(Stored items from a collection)
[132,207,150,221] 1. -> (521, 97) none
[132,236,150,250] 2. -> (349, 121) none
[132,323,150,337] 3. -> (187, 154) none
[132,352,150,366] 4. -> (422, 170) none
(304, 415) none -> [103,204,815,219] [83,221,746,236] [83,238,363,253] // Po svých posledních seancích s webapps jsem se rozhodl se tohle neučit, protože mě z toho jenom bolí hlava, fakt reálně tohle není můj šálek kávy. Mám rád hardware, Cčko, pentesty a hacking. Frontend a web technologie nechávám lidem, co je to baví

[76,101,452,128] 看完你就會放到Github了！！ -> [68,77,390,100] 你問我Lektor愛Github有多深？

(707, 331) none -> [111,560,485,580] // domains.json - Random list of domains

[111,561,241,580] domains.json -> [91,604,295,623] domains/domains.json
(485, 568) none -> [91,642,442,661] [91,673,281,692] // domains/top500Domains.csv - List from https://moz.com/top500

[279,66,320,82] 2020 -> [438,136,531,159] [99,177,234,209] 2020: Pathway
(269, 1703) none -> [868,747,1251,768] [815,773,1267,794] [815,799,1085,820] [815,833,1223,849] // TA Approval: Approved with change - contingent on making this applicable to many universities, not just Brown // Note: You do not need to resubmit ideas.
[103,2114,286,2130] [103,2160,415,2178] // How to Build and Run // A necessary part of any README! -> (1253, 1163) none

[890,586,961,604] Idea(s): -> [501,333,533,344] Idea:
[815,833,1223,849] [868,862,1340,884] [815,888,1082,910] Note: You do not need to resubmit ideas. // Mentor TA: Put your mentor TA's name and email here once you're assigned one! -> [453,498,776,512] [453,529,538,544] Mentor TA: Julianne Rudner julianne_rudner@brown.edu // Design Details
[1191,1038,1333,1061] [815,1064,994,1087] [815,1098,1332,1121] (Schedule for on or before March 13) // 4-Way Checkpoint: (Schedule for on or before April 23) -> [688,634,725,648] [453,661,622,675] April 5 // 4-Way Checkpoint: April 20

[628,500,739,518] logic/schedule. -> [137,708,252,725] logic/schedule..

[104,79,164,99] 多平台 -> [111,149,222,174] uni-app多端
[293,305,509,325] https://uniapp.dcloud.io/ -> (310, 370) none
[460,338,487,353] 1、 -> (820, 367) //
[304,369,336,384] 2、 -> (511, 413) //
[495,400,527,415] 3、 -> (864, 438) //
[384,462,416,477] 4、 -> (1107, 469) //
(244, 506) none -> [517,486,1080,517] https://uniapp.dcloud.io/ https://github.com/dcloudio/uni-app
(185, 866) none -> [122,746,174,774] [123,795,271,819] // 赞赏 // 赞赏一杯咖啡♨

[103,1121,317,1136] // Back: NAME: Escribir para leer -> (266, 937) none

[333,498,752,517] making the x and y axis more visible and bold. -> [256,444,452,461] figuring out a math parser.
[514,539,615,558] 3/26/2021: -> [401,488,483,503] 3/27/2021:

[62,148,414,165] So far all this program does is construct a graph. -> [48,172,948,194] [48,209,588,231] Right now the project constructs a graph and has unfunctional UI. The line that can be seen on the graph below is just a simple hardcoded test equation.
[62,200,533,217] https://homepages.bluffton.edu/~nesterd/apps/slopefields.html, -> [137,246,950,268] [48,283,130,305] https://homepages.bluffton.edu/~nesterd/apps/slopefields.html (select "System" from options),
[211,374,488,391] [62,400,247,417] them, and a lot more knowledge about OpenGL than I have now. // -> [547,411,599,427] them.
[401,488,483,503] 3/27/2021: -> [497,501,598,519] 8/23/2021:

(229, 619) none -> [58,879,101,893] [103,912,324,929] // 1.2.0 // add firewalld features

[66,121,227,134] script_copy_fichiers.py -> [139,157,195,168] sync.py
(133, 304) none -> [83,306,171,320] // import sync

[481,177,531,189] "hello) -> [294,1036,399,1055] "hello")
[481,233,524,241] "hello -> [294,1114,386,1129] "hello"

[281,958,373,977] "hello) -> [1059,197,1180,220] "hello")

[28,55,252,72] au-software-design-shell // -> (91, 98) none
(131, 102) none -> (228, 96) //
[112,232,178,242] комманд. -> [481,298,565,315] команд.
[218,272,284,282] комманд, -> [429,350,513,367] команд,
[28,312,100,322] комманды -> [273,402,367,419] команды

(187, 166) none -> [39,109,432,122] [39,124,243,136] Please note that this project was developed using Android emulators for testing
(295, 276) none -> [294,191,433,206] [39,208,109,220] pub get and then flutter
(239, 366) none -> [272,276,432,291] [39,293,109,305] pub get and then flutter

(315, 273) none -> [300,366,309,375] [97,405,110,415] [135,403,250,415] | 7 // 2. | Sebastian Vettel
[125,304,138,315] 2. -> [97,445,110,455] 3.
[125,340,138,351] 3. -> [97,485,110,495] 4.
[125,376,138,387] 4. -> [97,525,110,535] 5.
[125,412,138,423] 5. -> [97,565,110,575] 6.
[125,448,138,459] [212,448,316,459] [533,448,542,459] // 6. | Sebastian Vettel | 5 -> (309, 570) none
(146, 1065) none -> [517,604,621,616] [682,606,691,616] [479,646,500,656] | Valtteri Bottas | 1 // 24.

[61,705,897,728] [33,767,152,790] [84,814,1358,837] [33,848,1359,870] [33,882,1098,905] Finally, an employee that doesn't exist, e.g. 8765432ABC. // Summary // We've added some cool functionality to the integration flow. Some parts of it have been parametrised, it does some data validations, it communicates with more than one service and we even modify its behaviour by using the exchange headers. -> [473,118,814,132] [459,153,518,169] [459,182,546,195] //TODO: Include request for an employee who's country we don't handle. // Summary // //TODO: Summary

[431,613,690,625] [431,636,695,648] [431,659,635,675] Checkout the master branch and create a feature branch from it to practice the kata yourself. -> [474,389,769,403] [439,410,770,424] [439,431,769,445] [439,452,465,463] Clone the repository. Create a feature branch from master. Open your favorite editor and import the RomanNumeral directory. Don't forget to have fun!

- TASK DETAILS:
Where a line of the records has the string "uniapp", copy that line.

- TASK SOLUTION:
[293,305,509,325] https://uniapp.dcloud.io/ -> (310, 370) none
(244, 506) none -> [517,486,1080,517] https://uniapp.dcloud.io/ https://github.com/dcloudio/uni-app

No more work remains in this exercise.